The teams that get noticed are the teams that put hardware in the trophy case, of course. People remember fondly Platteville’s 1983 state football title, or Iowa–Grant’s 1977 football state title, or Potosi’s 1993 state baseball title, or Belmont’s 2002 state softball title. There are two definitions of a successful season — winning your conference (Potosi football and Platteville and Potosi volleyball last fall), and getting to state. I wrote “getting to state” and not “winning state” because once the disappointment of losing at state fades, the players realize the scope of the accomplishment of getting to state and that getting to state and losing beats not getting to state at all.

Trophies, however, are not the most important result of playing high school sports. Nor is a team’s win–loss record. Team sports at the high school level should be about working hard regardless of whether you get recognized for your work or accomplishments, learning to be a good teammate and team leader, understanding that team goals are more important than individual goals, and learning to move on from the last win, or loss, including immediately following the last win or loss.

The individual sports (even if they keep team scores) — girls swimming and cross country in the fall; boys swimming, wrestling and gymnastics in the winter; and boys golf and track and field in the spring — are about what the individual student–athlete has the skill and will to do.
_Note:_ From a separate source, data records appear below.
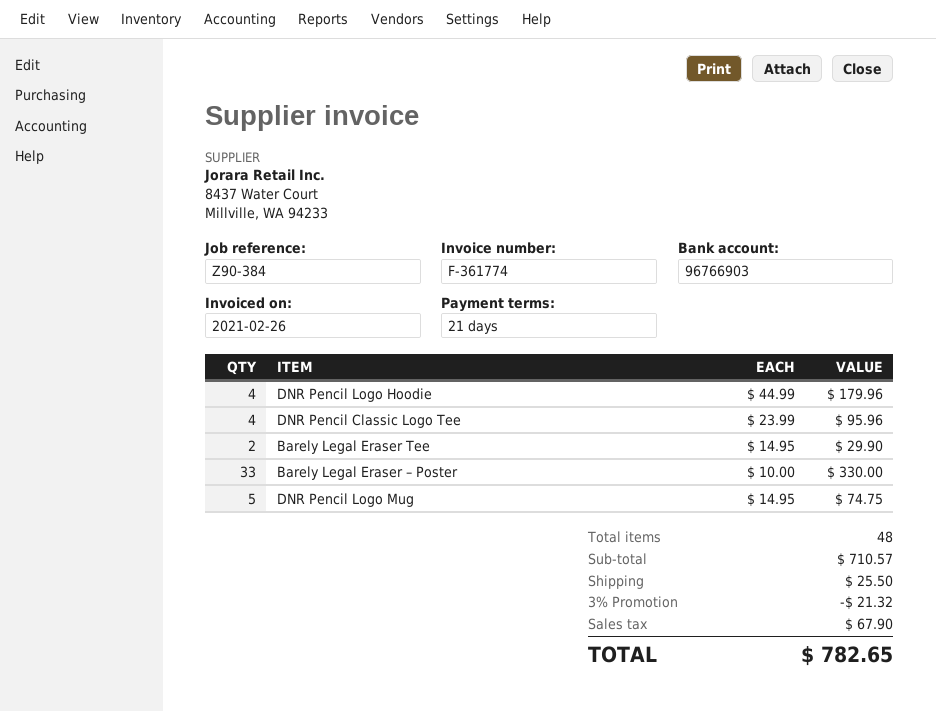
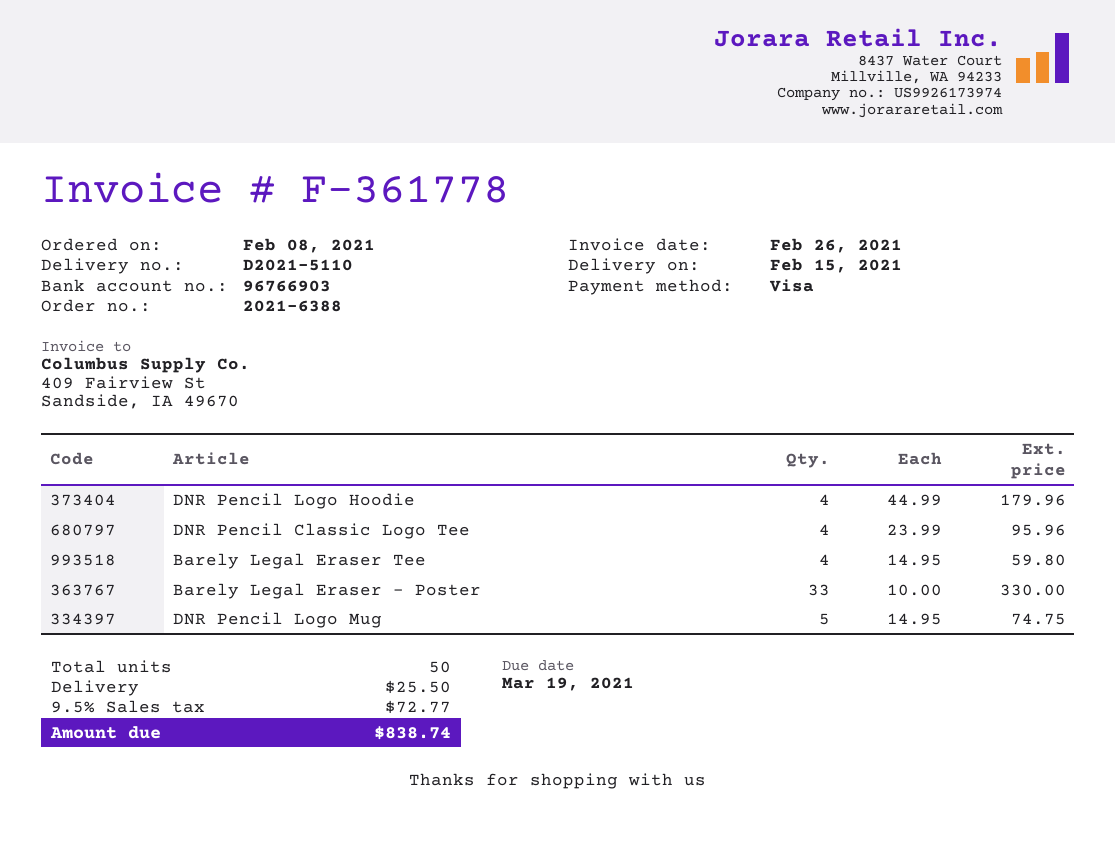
invoice number: F-361774 -> F-361778
Barely Legal Eraser Tee: 2 x 14.95 = 29.90 -> 4 x 14.95 = 59.80
total quantity: 48 -> 50
discount: 3% = 21.32 -> none
tax: 67.90 -> 72.77
total: 782.65 -> 838.74

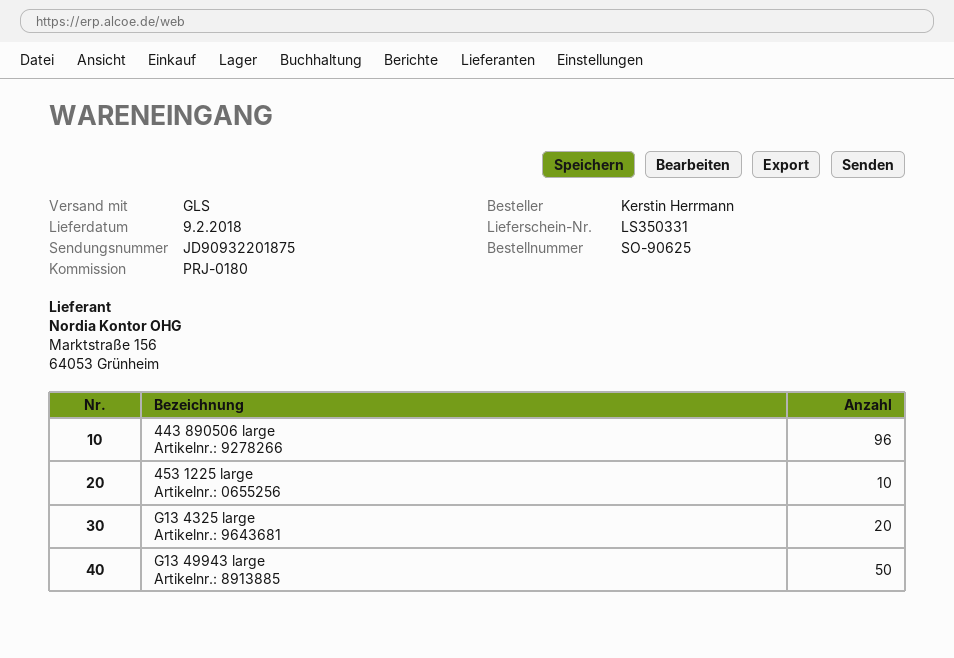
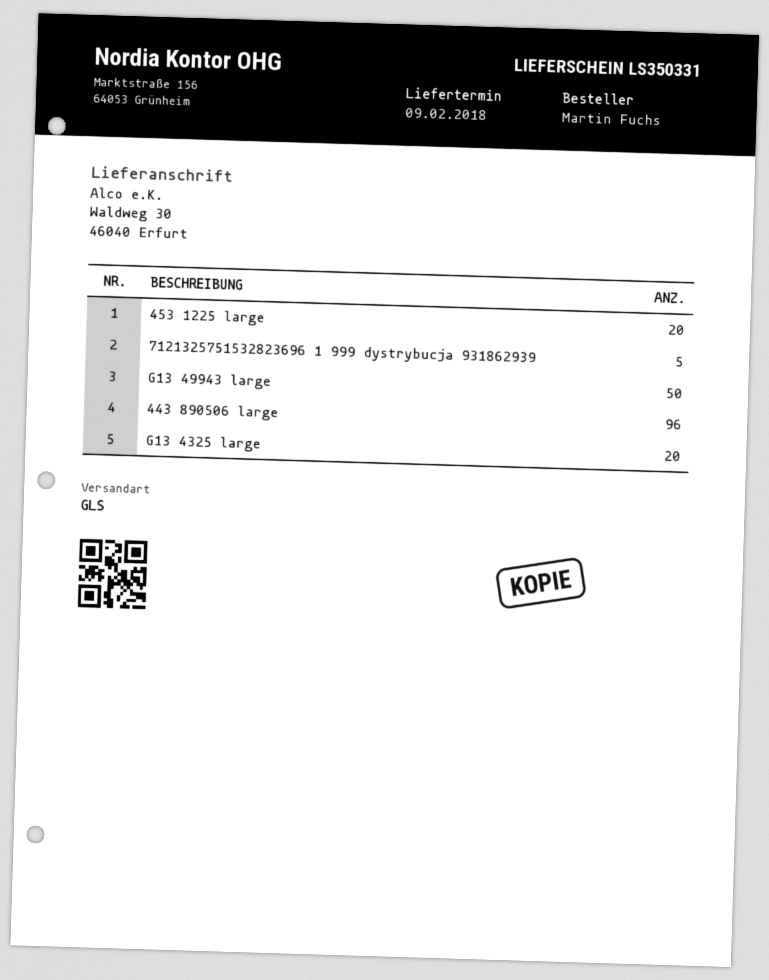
ordered by: Kerstin Herrmann -> Martin Fuchs
453 1225 large: 10 -> 20
7121325751532823696 1 999 dystrybucja 931862939: none -> 5

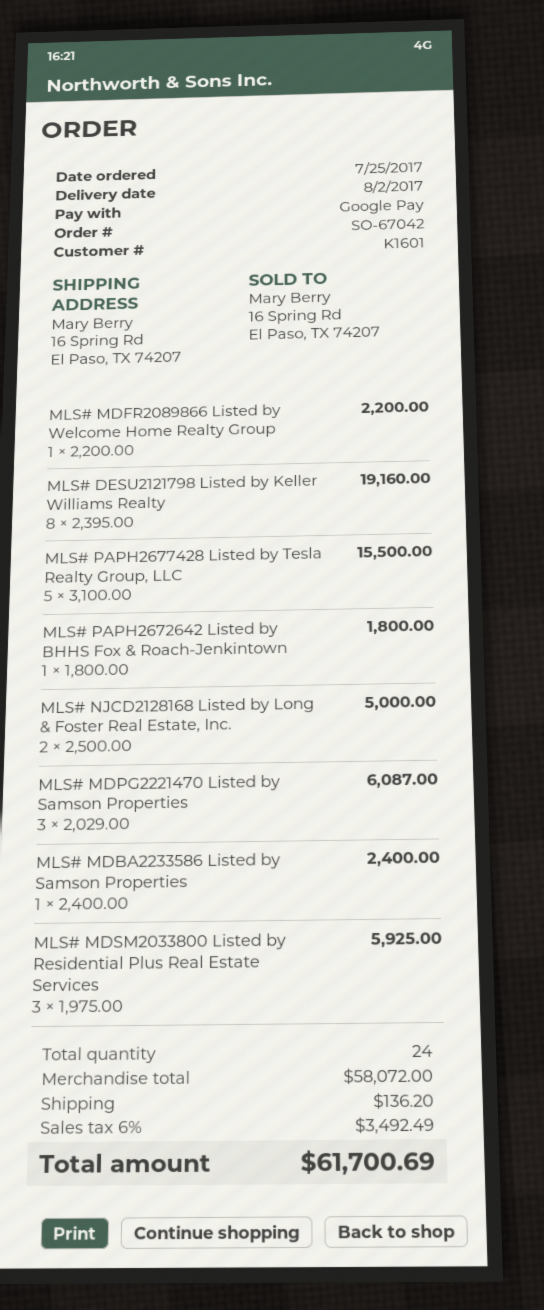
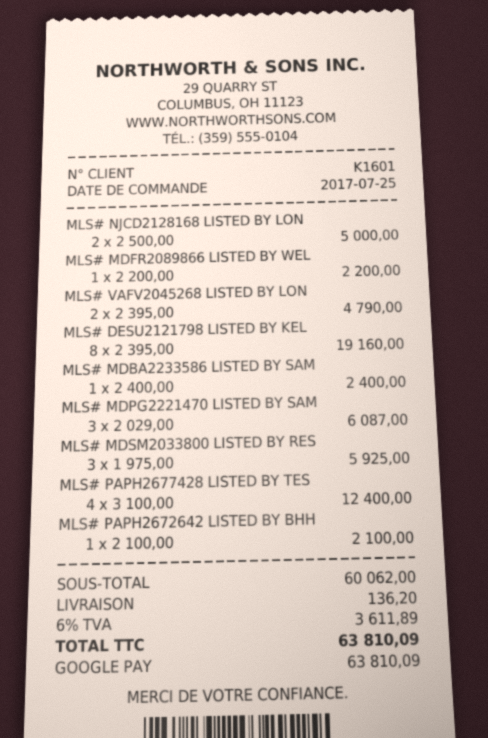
MLS# PAPH2677428 Listed by Tesla Realty Group, LLC: 5 x 3100.00 = 15500.00 -> 4 x 3100.00 = 12400.00
MLS# PAPH2672642 Listed by BHHS Fox & Roach-Jenkintown: 1 x 1800.00 = 1800.00 -> 1 x 2100.00 = 2100.00
MLS# VAFV2045268 LISTED BY LON: none -> 2 x 2395.00 = 4790.00
subtotal: 58072.00 -> 60062.00
tax: 6% = 3492.49 -> 6% = 3611.89
total: 61700.69 -> 63810.09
An athlete’s success is measured in doing more — jumping or throwing farther — or less — running or swimming a set distance faster. Individual sports get less attention, which means that the athlete’s success is up to the athlete and how hard he or she is willing to work, particularly on the days when the athlete doesn’t feel well or is tired or has other things to do.

Those are all skills that apply to adult life. High school sports aren’t the only place to learn those things; they can be found in such activities as music, drama, and other performance-oriented activities. (Even student publications — if you don’t think performance is involved in getting out an edition of a newspaper, you should watch the process take place.)

I’ve always felt the people who complain that school district budgets are too high because of cocurricular activities are misinformed about their actual cost to taxpayers and their actual benefits to their participants. Athletic fields and auditoriums are classrooms too. School spirit is an extension of having passion for something you’re involved with, and employers want passionate employees, not merely people who show up and punch in and out five days a week.

In covering a lot of teams over the years I’ve learned that what gets remembered the most isn’t the end — even the moment you hoist a trophy over your head while your school’s fans go bananas — but how you got there. Big wins over archrivals, big games, moments during games or practices, or pet coach phrases are all things the players remember after they forget their team’s record their junior year. I’ve covered teams that lost state title games, and I noticed the players seemed less upset about finishing second at state than in realizing their season, and in seniors’ cases their high school careers, had ended. Since most of the players you watch starting this week won’t go on to play college sports, that actually heightens the importance of their athletic events. Every game a student–athlete plays is one game closer to his or her last game.

If a calamity occurred and I was installed as the head coach of a high school football team, every week I would tell the players something probably similar to this: You get one chance to play this game today. Once tonight’s game is over, you can never play it again. And there are only nine* chances to play high school football, every season. So make this one count.